October 23, 2009 at 6:11 am
As far as I know, VARCHAR(MAX) is essentially the replacement for the old TEXT data type.
My question is - does VARCHAR(MAX) perform the same way as VARCHAR(x)? IE, does it allocate only enough space to a row to contain the value of that field + 2 more to handle the size? And, for that matter, am I even interpreting VARCHAR(x) correctly?
To my knowledge, CHAR(x) means that the given item requires x bytes of space, regardless of what is stored, meaning even if the field is empty, it still takes up x bytes of space - though if the field is NULL, it takes no space.
VARCHAR(x) on the other hand, means that the given item takes only as much space as its length, + 2 to indicate what the length is - to a maximum of x + 2. Again, if the field is NULL, it takes no space.
VARCHAR(MAX), then, by my reasoning, also takes up only enough space to fit the item in question, + 2 for the length, and, once again, no space for a NULL value.

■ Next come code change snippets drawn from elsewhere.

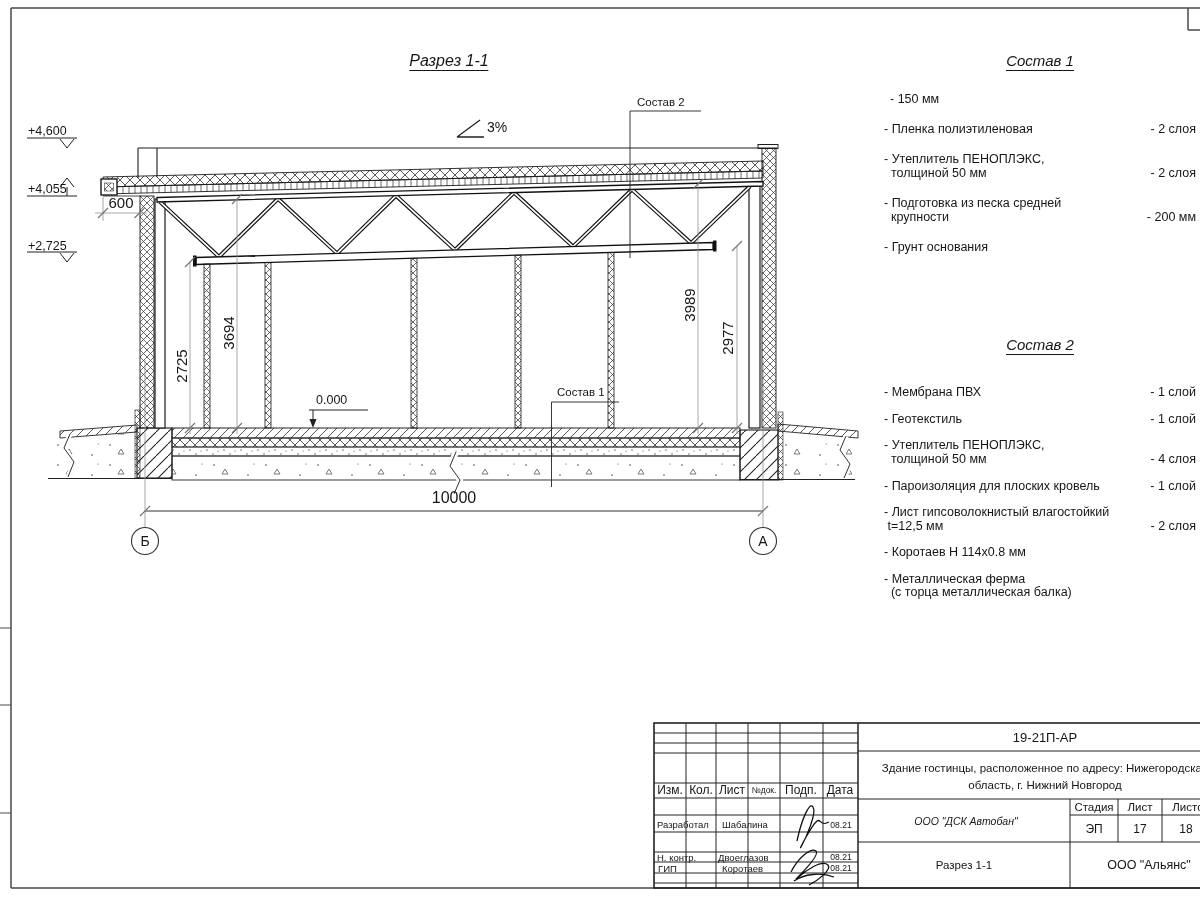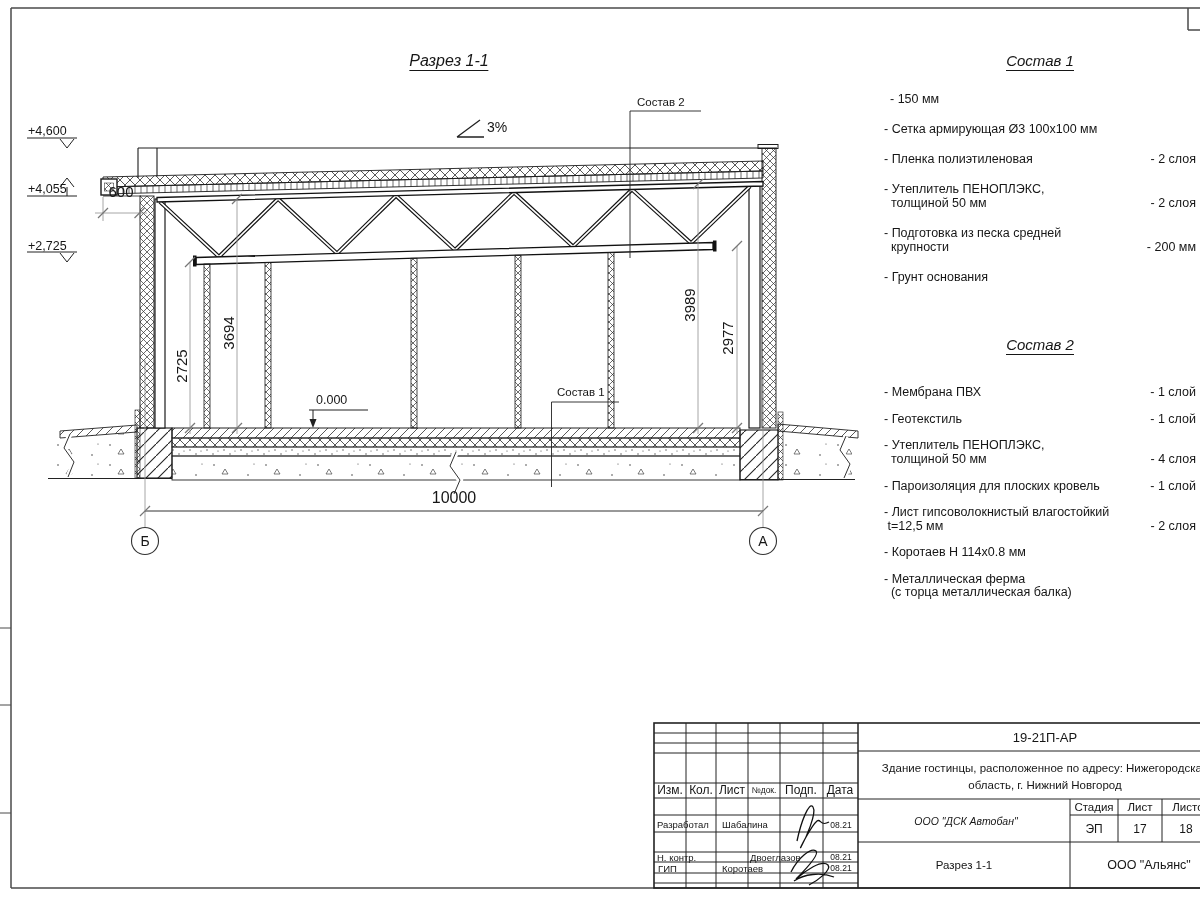--- a/index.html
+++ b/index.html
@@ -259,44 +259,40 @@
   </g>
 </svg>
 
 <div class="t it cx" style="left:449px; top:52px; font-size:16px;"><span class="und">Разрез 1-1</span></div>
 <div class="t" style="left:487px; top:119px; font-size:14px;">3%</div>
 
 <div class="t" style="left:28px; top:124px; font-size:12.5px;">+4,600</div>
 <div class="t" style="left:28px; top:182px; font-size:12.5px;">+4,055</div>
 <div class="t" style="left:28px; top:239px; font-size:12.5px;">+2,725</div>
 
-<div class="t cx" style="left:121px; top:183px; font-size:15px;">600</div>
+<div class="t cx" style="left:121px; top:194px; font-size:15px;">600</div>
 <div class="t" style="left:316px; top:393px; font-size:12.5px;">0.000</div>
 
 <div class="t rot" style="left:181px; top:366px; font-size:15px;">2725</div>
 <div class="t rot" style="left:228px; top:333px; font-size:15px;">3694</div>
 <div class="t rot" style="left:689px; top:305px; font-size:15px;">3989</div>
 <div class="t rot" style="left:727px; top:338px; font-size:15px;">2977</div>
 
 <div class="t cx" style="left:454px; top:489px; font-size:16px;">10000</div>
 <div class="t ctr" style="left:145px; top:541px; font-size:14px;">Б</div>
 <div class="t ctr" style="left:763px; top:541px; font-size:14px;">А</div>
 
 <div class="t" style="left:637px; top:96px; font-size:11.5px;">Состав 2</div>
 <div class="t" style="left:557px; top:386px; font-size:11.5px;">Состав 1</div>
 
 <div class="spec" id="spec1">
   <div class="spec-head"><span>Состав 1</span></div>
   <div class="spec-rows">
     <div class="srow">
         <span class="sval">- 150 мм</span>
-      </div>
-    <div class="srow">
-        <span class="sname">- Сетка армирующая Ø3 100х100 мм</span>
-        <span class="sval"></span>
       </div>
     <div class="srow">
         <span class="sname">- Пленка полиэтиленовая</span>
         <span class="sval">-  2 слоя</span>
       </div>
     <div class="srow">
         <span class="sname">- Утеплитель ПЕНОПЛЭКС,
   толщиной 50 мм</span>
         <span class="sval">- 2 слоя</span>
       </div>
@@ -355,21 +351,21 @@
   <div class="t ctr tb-h" style="left:732px; top:790px;">Лист</div>
   <div class="t ctr tb-d" style="left:764px; top:790px;">№док.</div>
   <div class="t ctr tb-h" style="left:801px; top:790px;">Подп.</div>
   <div class="t ctr tb-h" style="left:840px; top:790px;">Дата</div>
 
   <div class="t tb-s" style="left:657px; top:819px;">Разработал</div>
   <div class="t tb-s" style="left:722px; top:819px;">Шабалина</div>
   <div class="t ctr tb-d" style="left:841px; top:825px;">08.21</div>
 
   <div class="t tb-s" style="left:657px; top:852px;">Н. контр.</div>
-  <div class="t tb-s" style="left:718px; top:852px;padding-left:32px;">Двоеглазов</div>
+  <div class="t tb-s" style="left:718px; top:852px;">Двоеглазов</div>
   <div class="t ctr tb-d" style="left:841px; top:857px;">08.21</div>
 
   <div class="t tb-s" style="left:658px; top:863px;">ГИП</div>
   <div class="t tb-s" style="left:722px; top:863px;">Коротаев</div>
   <div class="t ctr tb-d" style="left:841px; top:868px;">08.21</div>
 
   <div class="t ctr" style="left:1045px; top:737px; font-size:13px;">19-21П-АР</div>
   <div class="t ctr" style="left:1045px; top:768px; font-size:11.5px;">Здание гостинцы, расположенное по адресу: Нижегородская</div>
   <div class="t ctr" style="left:1045px; top:785px; font-size:11.5px;">область, г. Нижний Новгород</div>
   <div class="t ctr it" style="left:966px; top:821px; font-size:10.5px;">ООО "ДСК Автобан"</div>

If these are all true, then what is the purpose of using VARCHAR(x) instead of VARCHAR(MAX)? The only advantage I can see, is that VARCHAR(MAX) can't be indexed using a normal index, while VARCHAR(x) can, as long as the size of the index is less than 900 bytes.
So, as far as I know, the only reason to use VARCHAR(x) is if the field is intended to be indexed. If not, there's no reason not to use VARCHAR(MAX).
Is this reasoning correct?
October 23, 2009 at 6:33 am
Personally I believe that VARCHAR(MAX) is a datatype of last resort.
To give an extreme example the longest possible telephone number is 15 digits so allowing for formatting I allow VARCHAR(20). This means that there are some boundaries on what can be inserted into the field.
VARCHAR(MAX) effectively moves boundaries to such an extent that they become irrelevant. I take the view that if the database does allow unrestricted data then at some point unrestricted data will get put into it.
The other things that strike me is that the "text in row" option may apply and also the maximum replicated text size (defaults to 64Kb.
As far as indexing VARCHAR(MAX) it is possible to put a column which stores the CHECKSUM for the VARCHAR(MAX) and index that. Obviously this isn't a guaranteed match but is good enough to get within shooting distance of the correct records.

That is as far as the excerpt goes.